▶ [Study material]
:::

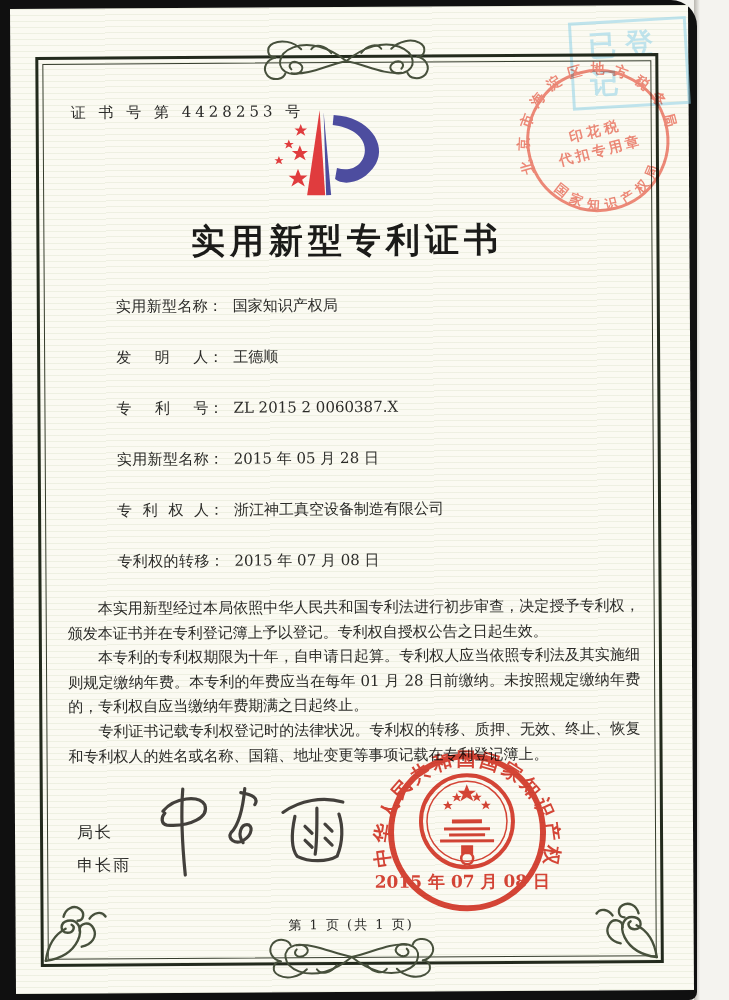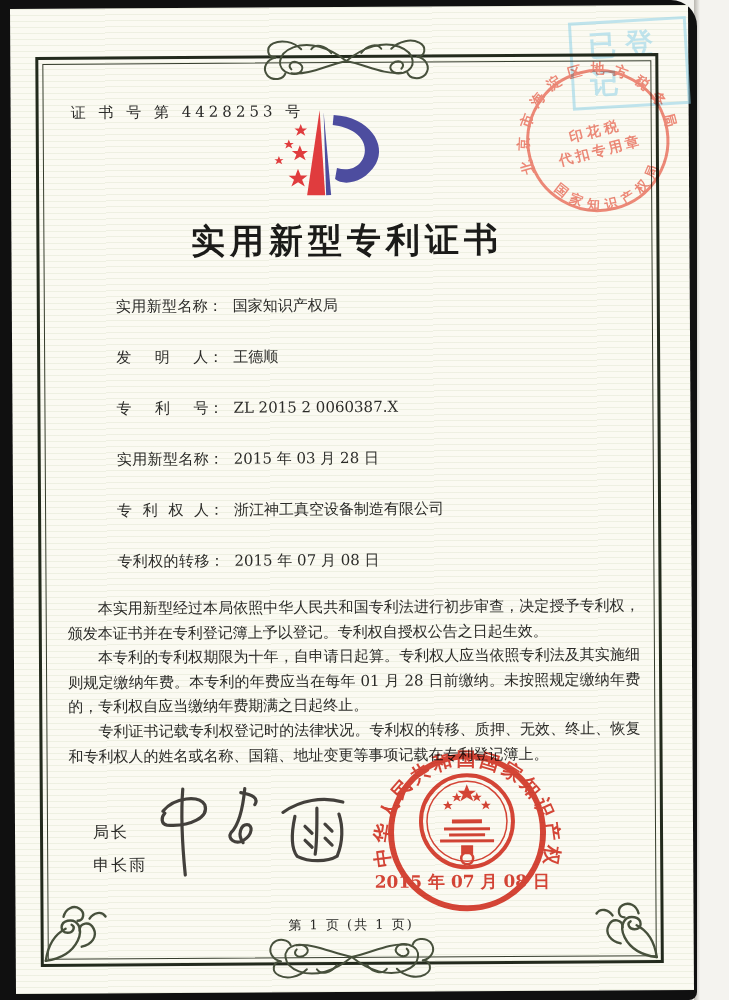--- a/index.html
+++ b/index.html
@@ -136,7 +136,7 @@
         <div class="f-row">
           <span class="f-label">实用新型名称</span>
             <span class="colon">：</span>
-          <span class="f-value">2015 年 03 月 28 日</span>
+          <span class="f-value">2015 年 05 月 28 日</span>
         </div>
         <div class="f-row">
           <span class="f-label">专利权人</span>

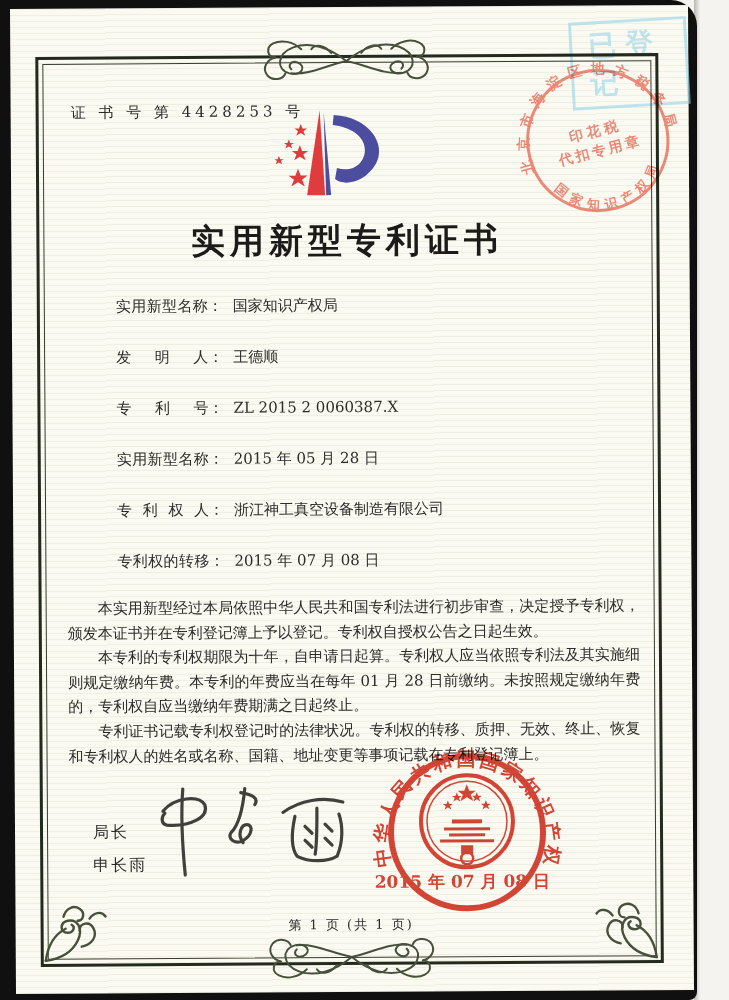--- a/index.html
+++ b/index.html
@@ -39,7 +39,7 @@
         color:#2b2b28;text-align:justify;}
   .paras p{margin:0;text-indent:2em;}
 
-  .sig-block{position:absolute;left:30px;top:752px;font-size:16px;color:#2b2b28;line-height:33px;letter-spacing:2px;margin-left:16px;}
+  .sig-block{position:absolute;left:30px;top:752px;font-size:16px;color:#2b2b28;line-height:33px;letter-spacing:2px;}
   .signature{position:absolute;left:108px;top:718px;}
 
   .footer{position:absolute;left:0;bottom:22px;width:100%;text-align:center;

:::

▶ [Prompt] Could you copy every line in the records that holds "font"?

▶ [Expected output]
-  .sig-block{position:absolute;left:30px;top:752px;font-size:16px;color:#2b2b28;line-height:33px;letter-spacing:2px;margin-left:16px;}
+  .sig-block{position:absolute;left:30px;top:752px;font-size:16px;color:#2b2b28;line-height:33px;letter-spacing:2px;}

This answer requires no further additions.